Engage With Loggers to Meet Forestry Ambitions, Wales Told

Tuesday, August 8, 2017

Commercial forestry could help Wales meet its woodland goals.

The Welsh government should work with commercial logging interests to help it plant enough trees to meet its woodland strategy, according to a committee of the National Assembly for Wales.

It would help ameliorate the effects of climate change and makes Wales self sufficient in timber production.

The climate change, environment and rural affairs committee issued its report, 'Branching out: a new ambition for woodland policies', on 26 July. The report contains recommendations from the committee's inquiry, which ran from Febrary to July, into the how well the government was delivering on its Woodlands for Wales (2009) strategy.

Wales is one of the least-wooded countries in Europe, and in 2016 the government pledged to plant 20,000 hectares of new woodland by 2020. The strategy is aimed at responding to climate change, developing woodlands, fostering a competitive and integrated forestry sector and improving environmental quality.

The report calls on the Welsh government to increase the rate of new tree planting and develop long-term targets for woodland cover in cooperation with the commercial forestry sector. 

This includes removing the barriers to planting by aligning processes around regulation and funding as well as adopting a presumption of approval for applications which have a high suitability for woodland as identified by the Woodland Opportunities Map. This map should also be more user friendly and linked to the land use planning system.

It calls on the Welsh government to ease constraints on the commercial forestry sector by encouraging the creation of coniferous woodland on public and private land, promoting tree planting on agricultural land with government grants and providing training in forestry and woodland management.

The government should detail how it will use woodlands to help control flooding and ensure a minimum of 20% urban tree canopy cover, as well as increase support for community woodland groups, create a national forest company for the south Wales valleys and ensure the curriculum includes woodlands conservation.

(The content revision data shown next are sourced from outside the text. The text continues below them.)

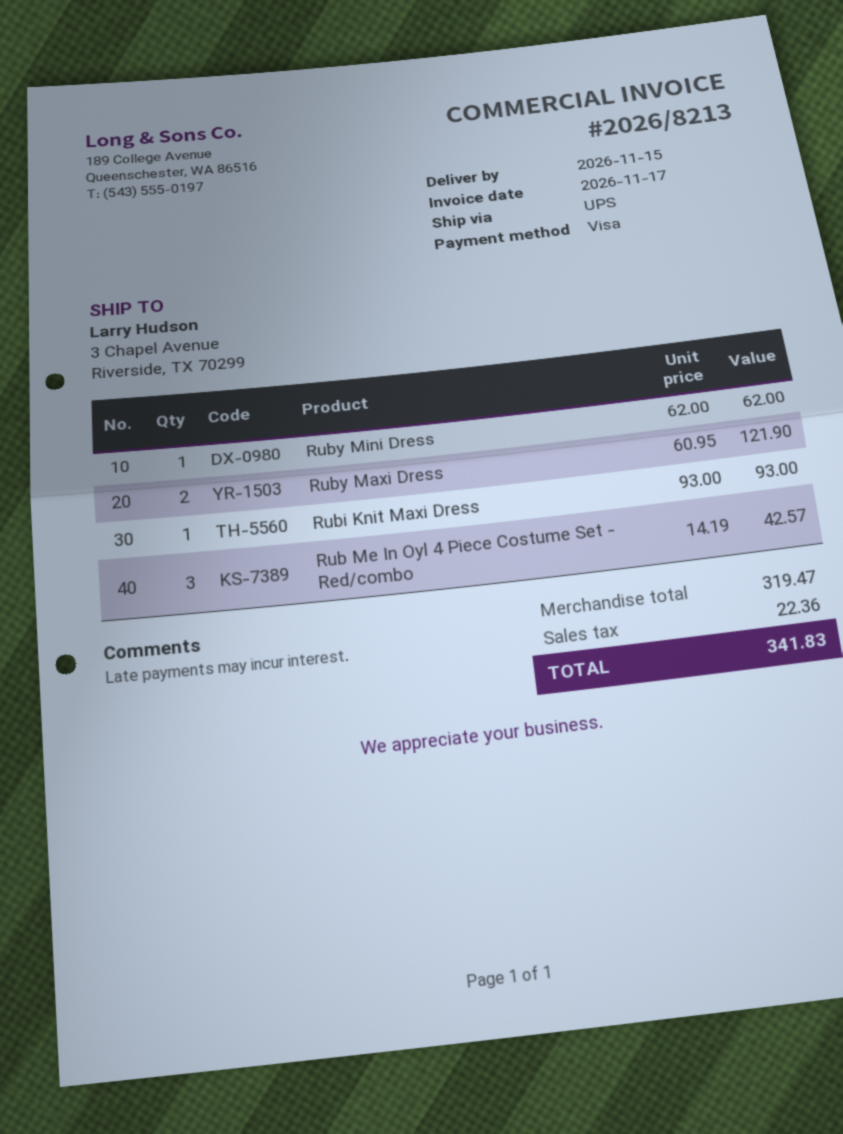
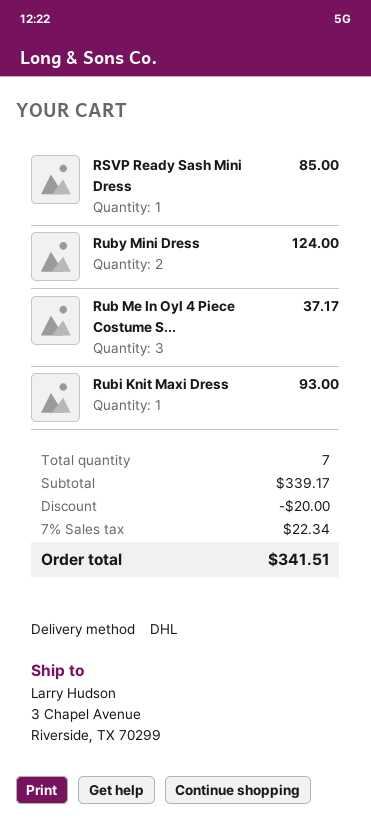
shipping method: UPS -> DHL
Ruby Mini Dress: 1 for 62.00 -> 2 for 124.00
Ruby Maxi Dress: 2 for 121.90 -> none
Rub Me In Oyl 4 Piece Costume Set - Red/combo: 3 for 42.57 -> 3 for 37.17
RSVP Ready Sash Mini Dress: none -> 1 for 85.00
subtotal: 319.47 -> 339.17
discount: none -> 20.00
tax: 22.36 -> 22.34
total: 341.83 -> 341.51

And the committee wants the government to encourage greater use of timber products by amending building regulations.

It also wants the government to reintroduce the Glastir woodland management scheme and ensure the tree health management scheme learns the lessons from ash dieback and larch diseases.

The Mike Hedges AM, chairman of the committee, said woodlands have an important role to play for the health and well-being of citizens and building resilience against climate change.

“However, annual woodland creation in Wales is far behind the targets set out in the Welsh Government’s Climate Change Strategy (2010), and this is seriously undermining the delivery of the Welsh government’s strategy, ‘Woodlands for Wales’,” he said. “We are calling on the Welsh government to address, as a matter of urgency, the regulatory, financial, bureaucratic and cultural barriers to woodland creation, with commercial forests and trees in urban areas being a particular priority.”